Answers the question: How do we know that a given backend, frontend, and user function, we get the expected results when we call the user function?

Solution:

  • Permute backend + frontend combinations + frontend user functions for verification
  • Verify that calling the verification services' gRPC contract gives the expected outcome—thereby validating that end-to-end communcation works.
  • Simulate container failures at specific (or even stochastic) points to ensure that operation of the combination is within spec.

Implementation details:

  • None for now

User function testing

Answers the question: How does the user test their user functions?

Solution:

  • Implement a TestKit as a part of each frontend user function API
  • Document how to add such tests, optionally generate a test harness which can be plugged into the builds for that platform.

Implementation details:

  • Will depend on each frontend implementation
  • API should be idiomatic for each specific platform

Get involved

Are you interested in helping out making this vision a reality? We would love to have you! All contributions are welcome: ideas, criticism, praise, code, bug fixes, docs, buzz, etc.

Our Mailing List is a good place to start with open ended discussions about Cloudstate, or you can also join the discussion on our Gitter Channel.

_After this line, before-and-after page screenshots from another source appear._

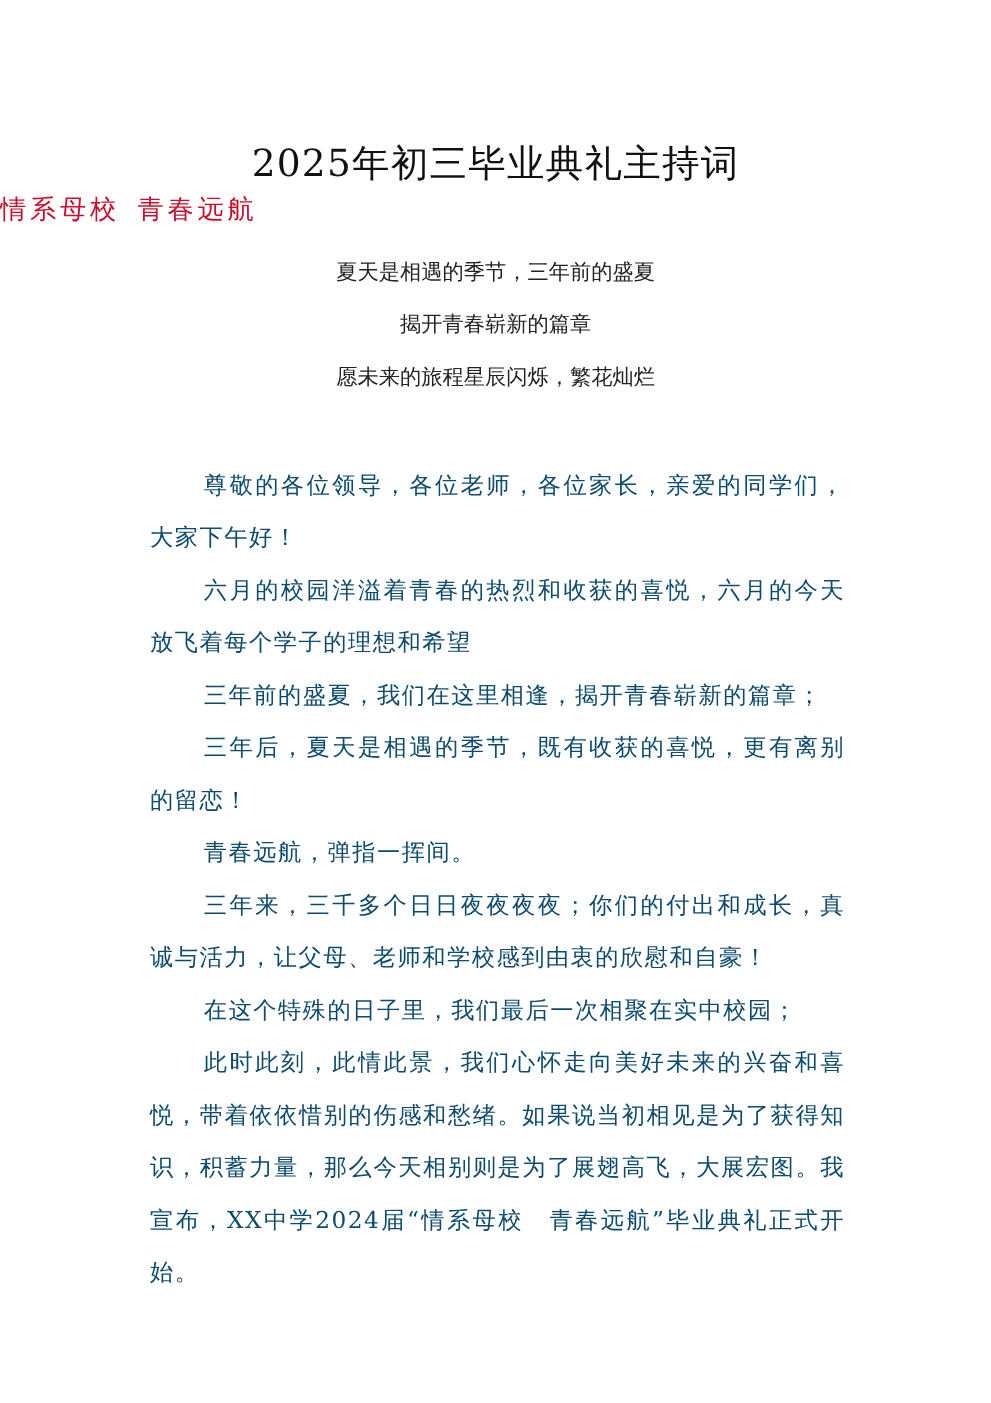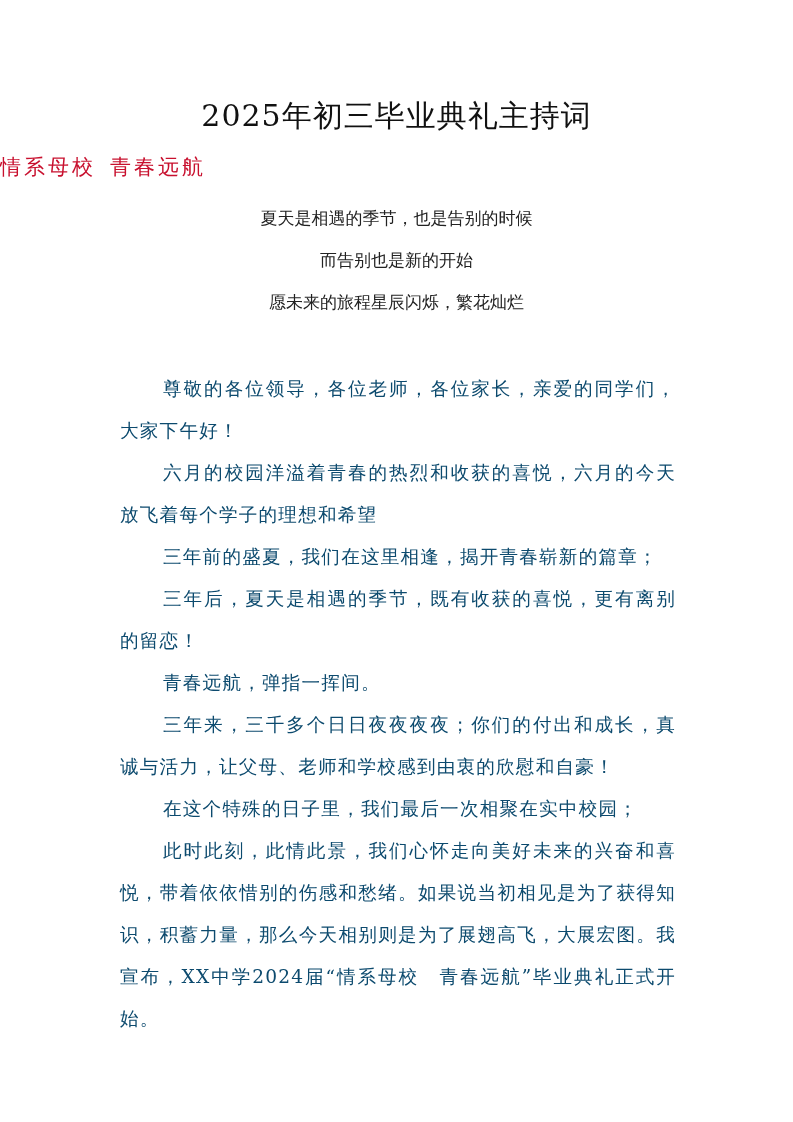--- a/index.html
+++ b/index.html
@@ -6,7 +6,7 @@
     body { width: 793px; height: 1122px; position: relative; overflow: hidden;
            font-family: "DejaVu Serif", "Liberation Serif", serif; color: #1a1a1a; }
     .page { position: absolute; left: 0; top: 0; width: 793px; height: 1122px; }
-    .title { position: absolute; left: 0; width: 793px; top: 96px; text-align: center;
+    .title { position: absolute; left: 0; width: 793px; top: 112px; text-align: center;
              font-size: 30px; line-height: 40px; letter-spacing: 1px; color: #111; }
     .subtitle { position: absolute; left: 0; width: 793px; top: 152px; text-align: left;
                 font-size: 21px; line-height: 30px; letter-spacing: 3px; color: #c8102e; }

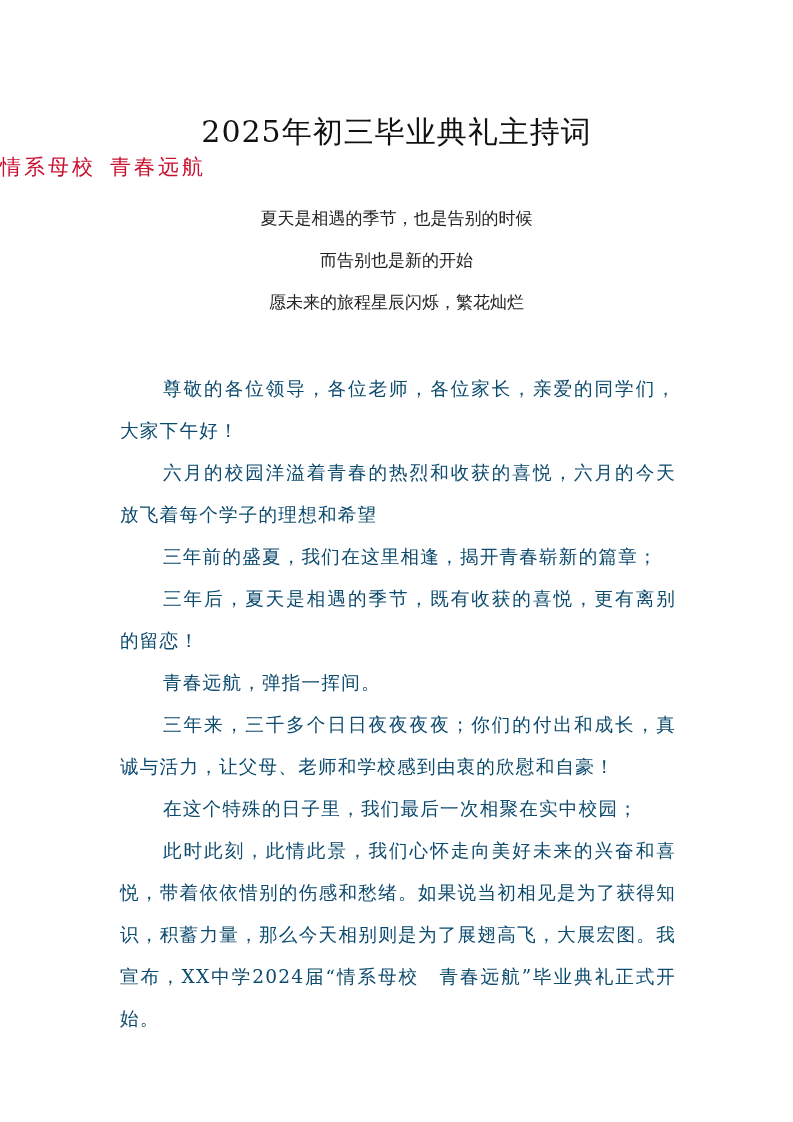--- a/index.html
+++ b/index.html
@@ -28,7 +28,7 @@
     <span>情系母校</span><span class="gap"></span><span>青春远航</span>
   </div>
 
-  <div class="verse" style="top:206px;">夏天是相遇的季节，也是告别的时候</div>
+  <div class="verse" style="top:206px;">夏天是相遇的季节，三年前的盛夏</div>
   <div class="verse" style="top:248px;">而告别也是新的开始</div>
   <div class="verse" style="top:290px;text-align:center;">愿未来的旅程星辰闪烁，繁花灿烂</div>
 

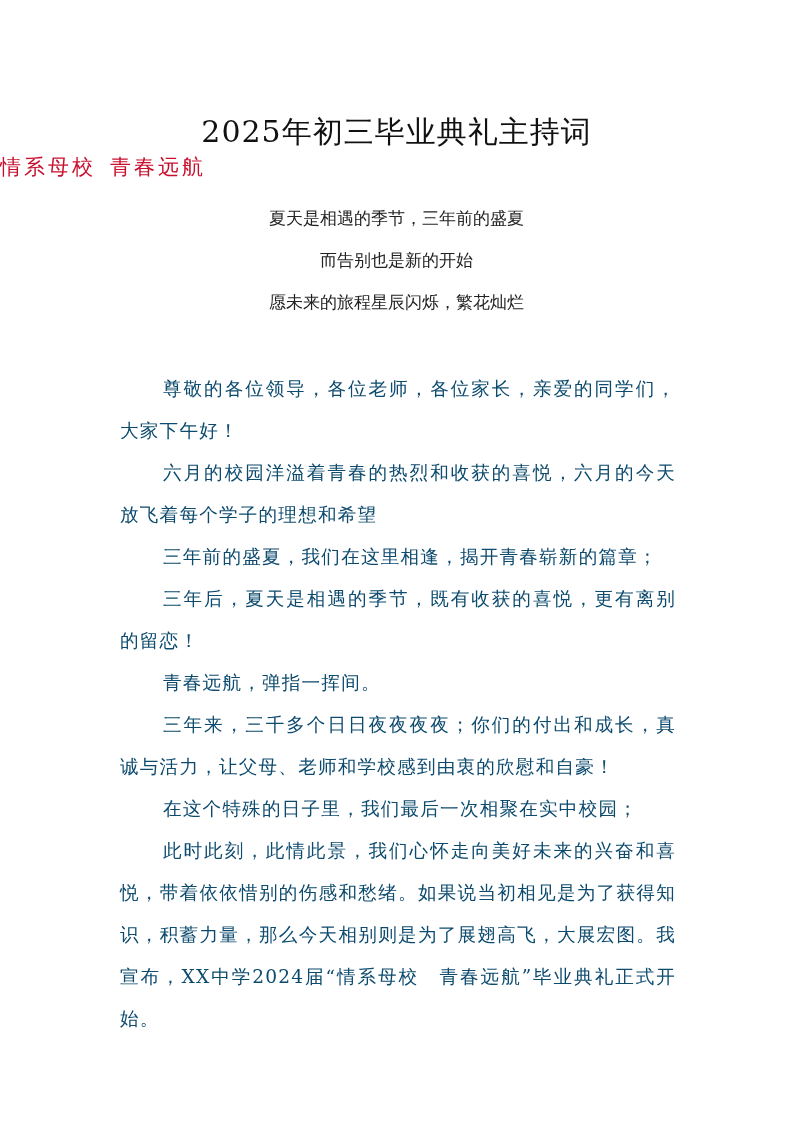--- a/index.html
+++ b/index.html
@@ -29,7 +29,7 @@
   </div>
 
   <div class="verse" style="top:206px;">夏天是相遇的季节，三年前的盛夏</div>
-  <div class="verse" style="top:248px;">而告别也是新的开始</div>
+  <div class="verse" style="top:248px;">揭开青春崭新的篇章</div>
   <div class="verse" style="top:290px;text-align:center;">愿未来的旅程星辰闪烁，繁花灿烂</div>
 
   <div class="body">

The GitHub Issue Tracker is a good place to raise issues, including bug reports and feature requests.

You can also follow us on Twitter.


Footnotes

Footnotes

  1. For example, Amazon Lambda caps their lifespan to 15 minutes.

  2. For a detailed discussion on this, and other limitations and problems with FaaS read the paper "Serverless Computing: One Step Forward, Two Steps Back" by Joe Hellerstein, et al.

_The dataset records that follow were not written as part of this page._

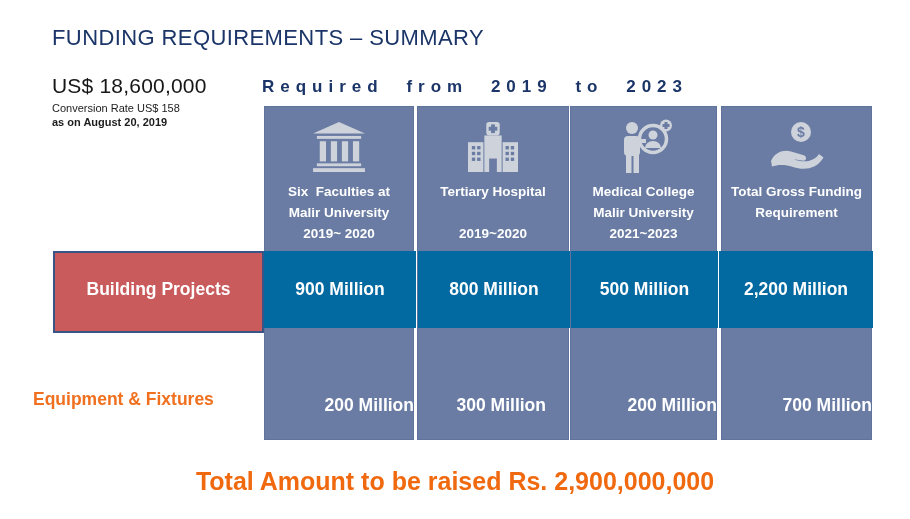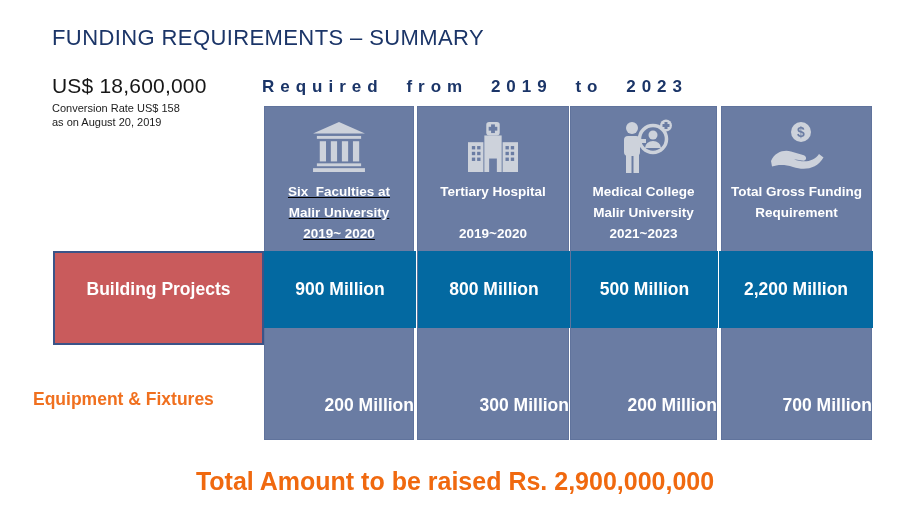--- a/index.html
+++ b/index.html
@@ -18,7 +18,7 @@
   .conv-note{
     position:absolute; left:52px; font-size:11px; color:#1c1c1c;
   }
-  .conv-1{top:102px;} .conv-2{top:116px;}
+  .conv-1{top:102px;} .conv-2{top:116px;font-weight:bold;}
   .period-heading{
     position:absolute; left:262px; top:77px;
     font-size:17px; font-weight:bold; color:#1B3568;

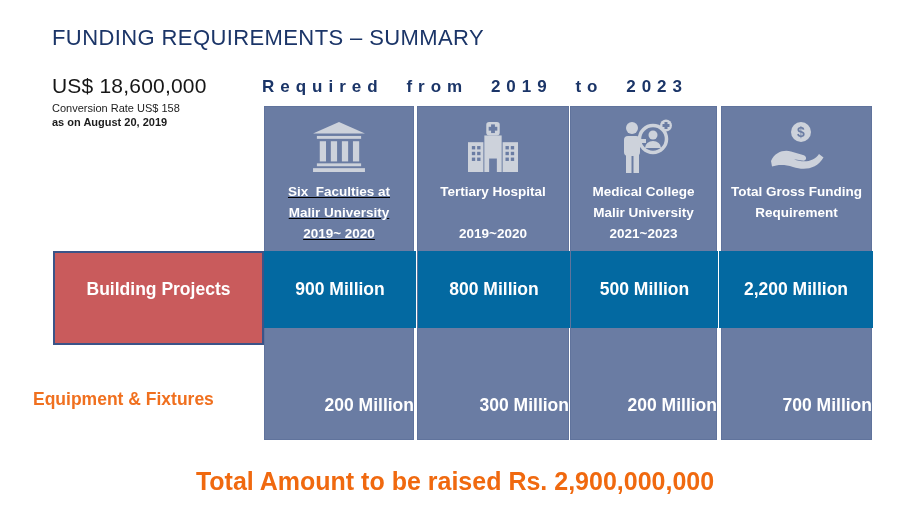--- a/index.html
+++ b/index.html
@@ -29,7 +29,7 @@
     position:absolute; top:106px; height:334px; background:#6A7CA3;
     border:1px solid #60739C; box-sizing:border-box;
   }
-  .col1{left:264px; width:150px;text-decoration:underline;}
+  .col1{left:264px; width:150px;}
   .col2{left:417px; width:152px;}
   .col3{left:570px; width:147px;}
   .col4{left:721px; width:151px;}

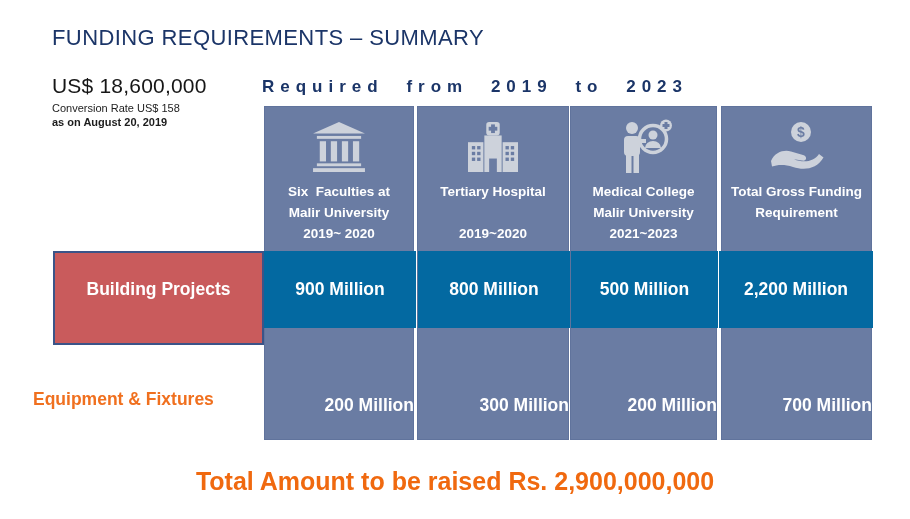--- a/index.html
+++ b/index.html
@@ -43,7 +43,7 @@
   }
   
   .bp-label{
-    position:absolute; left:53px; top:251px; width:211px; height:94px;
+    position:absolute; left:53px; top:251px; width:211px; height:82px;
     box-sizing:border-box; background:#C95B5C; border:2px solid #3B5488;
     color:#ffffff; font-size:17.5px; font-weight:bold;
     text-align:center; line-height:72px;

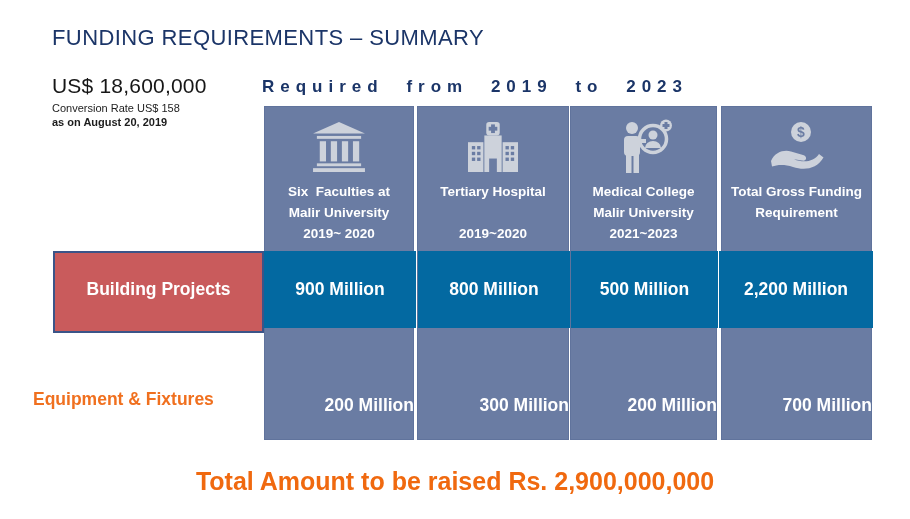--- a/index.html
+++ b/index.html
@@ -67,7 +67,7 @@
     color:#ffffff; font-size:17.5px; font-weight:bold; text-align:right;
   }
   .eq1{left:264px; width:150px;}
-  .eq2{left:417px; width:152px;}
+  .eq2{left:394px; width:152px;}
   .eq3{left:570px; width:147px;}
   .eq4{left:721px; width:151px;}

  3. All the terms here are important, so let's clarify them. Stateful: in-memory yet durable and resilient state; Long-lived: life-cycle is not bound to a specific session, context available until explicitly destroyed; Virtual: location transparent and mobile, not bound to a physical location; Addressable: referenced through a stable address, one example of a component with these traits would be Actors

  4. For example, disorderly programming constructs like CRDTs (discussed more below).

  5. As discussed in this article by Stoica and Petersohn.

  6. Such as backpressure, windowing, completeness vs correctness, etc.

  7. Akka Multi-DC log replication is a great example of combining the two techniques to do amazing things.

  8. At most one per service/entity, allowing the infrastructure to safely cache entity state in memory in the context of the gRPC stream.

  9. See the paper Serverless Computing: Economic and Architectural Impact.